In any case, Christianity isn’t just a force for evil in Penny Dreadful. It’s importance does fluctuate, though. At first the origin of Dracula and his disembodied brother are explained exclusively in the language of Christian mythology and then Kaetenay makes it clear that the Apaches are familiar with the same prophecy (is that true irl?  I dunno, I’m a different kind of Native), suggesting that all religions, like all humans, exist in the same world and therefore no single one can be the one true cipher. The flexibility also remains in the foreground by Vanessa’s struggle with her faith: she is embattled and feels committed to God, but since her stated belief is the most consistent expression of Christianity throughout all three seasons, it seems that Christianity has a bigger role with Vanessa alone rather than shaping the cosmology.

 

 

The presentation of the demon brothers emphasizes this neatly. The one that claims to be Satan will jump from body to body, taking and leaving different identities according to opportunity and usefulness. It’s possible that a few of the instances of possession in the first and second season could have been Dracula astrally projecting himself into another body, but it’s still obvious that while Dracula might come and go from his body, his soul has a mortal anchor. The soul of the second brother does not. One brother has a non-physical form that changes with circumstance and necessity, the other one may attempt this or that psychic ruse, but still retains a discrete, permanent identity. If we trust Dracula during his talk with Vanessa about vampire bats and nocturnal animals and his reverence for nature, then it seems like he doesn’t have very much conceit about himself. In his own eyes, he simply is what he was “born” as, nothing more or less. The plague unleashed by the embrace of Vanessa is an unavoidable consequence but not desirable.

 

 

Even though Penny Dreadful distances itself from Christianity near the end of the third season, the fact that the demon brothers were introduced to us initially as fallen angels pairs with the apocalyptic prophecy about Vanessa to keep the Biblical timeline of the universe at the front of the story, with the Edenic fall and the return of the kingdom of God on earth bracketing all of history. The second bracket, however, is pushed out of the way by Vanessa’s desire to protect the object of her affection. And the last image of the story is The Creature hanging out around Vanessa’s grave, taking us back to the relationship between the creator and the created.

The timeline of the world’s salvation, beginning with the fall from grace and ending with the return of God, is mandated by God, and this portrayal of it ends with humans standing up for their ability to both claim ownership of their lives and thereby achieve peace with death.
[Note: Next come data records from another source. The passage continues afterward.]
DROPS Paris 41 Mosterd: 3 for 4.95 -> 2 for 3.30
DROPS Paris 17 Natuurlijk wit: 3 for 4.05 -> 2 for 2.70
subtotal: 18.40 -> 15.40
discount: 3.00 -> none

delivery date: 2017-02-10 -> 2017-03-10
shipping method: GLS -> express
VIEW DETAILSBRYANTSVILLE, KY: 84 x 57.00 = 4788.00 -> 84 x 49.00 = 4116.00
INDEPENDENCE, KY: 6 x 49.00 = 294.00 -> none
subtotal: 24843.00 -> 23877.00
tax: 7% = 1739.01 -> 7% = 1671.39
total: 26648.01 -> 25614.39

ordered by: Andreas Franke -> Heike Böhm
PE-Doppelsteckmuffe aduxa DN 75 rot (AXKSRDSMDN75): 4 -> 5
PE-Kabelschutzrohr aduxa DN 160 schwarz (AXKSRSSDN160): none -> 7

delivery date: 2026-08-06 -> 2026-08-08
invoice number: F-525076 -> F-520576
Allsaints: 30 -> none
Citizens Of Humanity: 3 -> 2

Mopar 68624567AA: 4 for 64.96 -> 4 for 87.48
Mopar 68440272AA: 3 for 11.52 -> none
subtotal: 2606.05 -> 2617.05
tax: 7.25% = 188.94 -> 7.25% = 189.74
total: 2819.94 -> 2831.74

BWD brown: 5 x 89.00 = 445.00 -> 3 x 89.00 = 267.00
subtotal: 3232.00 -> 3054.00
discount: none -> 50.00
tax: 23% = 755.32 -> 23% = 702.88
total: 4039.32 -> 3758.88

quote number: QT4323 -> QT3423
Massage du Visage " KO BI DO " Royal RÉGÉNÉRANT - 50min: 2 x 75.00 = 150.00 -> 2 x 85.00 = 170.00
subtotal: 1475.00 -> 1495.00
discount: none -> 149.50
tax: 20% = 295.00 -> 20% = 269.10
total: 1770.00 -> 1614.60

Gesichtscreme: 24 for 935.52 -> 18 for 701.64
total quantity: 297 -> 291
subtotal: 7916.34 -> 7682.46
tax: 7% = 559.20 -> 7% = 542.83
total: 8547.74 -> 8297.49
The dignity of the mortal, tangible existence is affirmed over the immortal and intangible one, which Penny Dreadful talks about in terms of a creator learning reverence and love for the creation. Neither a divine timeline nor an unnatural and sadistic ideal for a mortal being can survive natural chaos, and even the meddling of self-appointed creators can be reconciled with nature when those that survive “creation” achieve the grace that comes with owning your history, feelings and unique truth.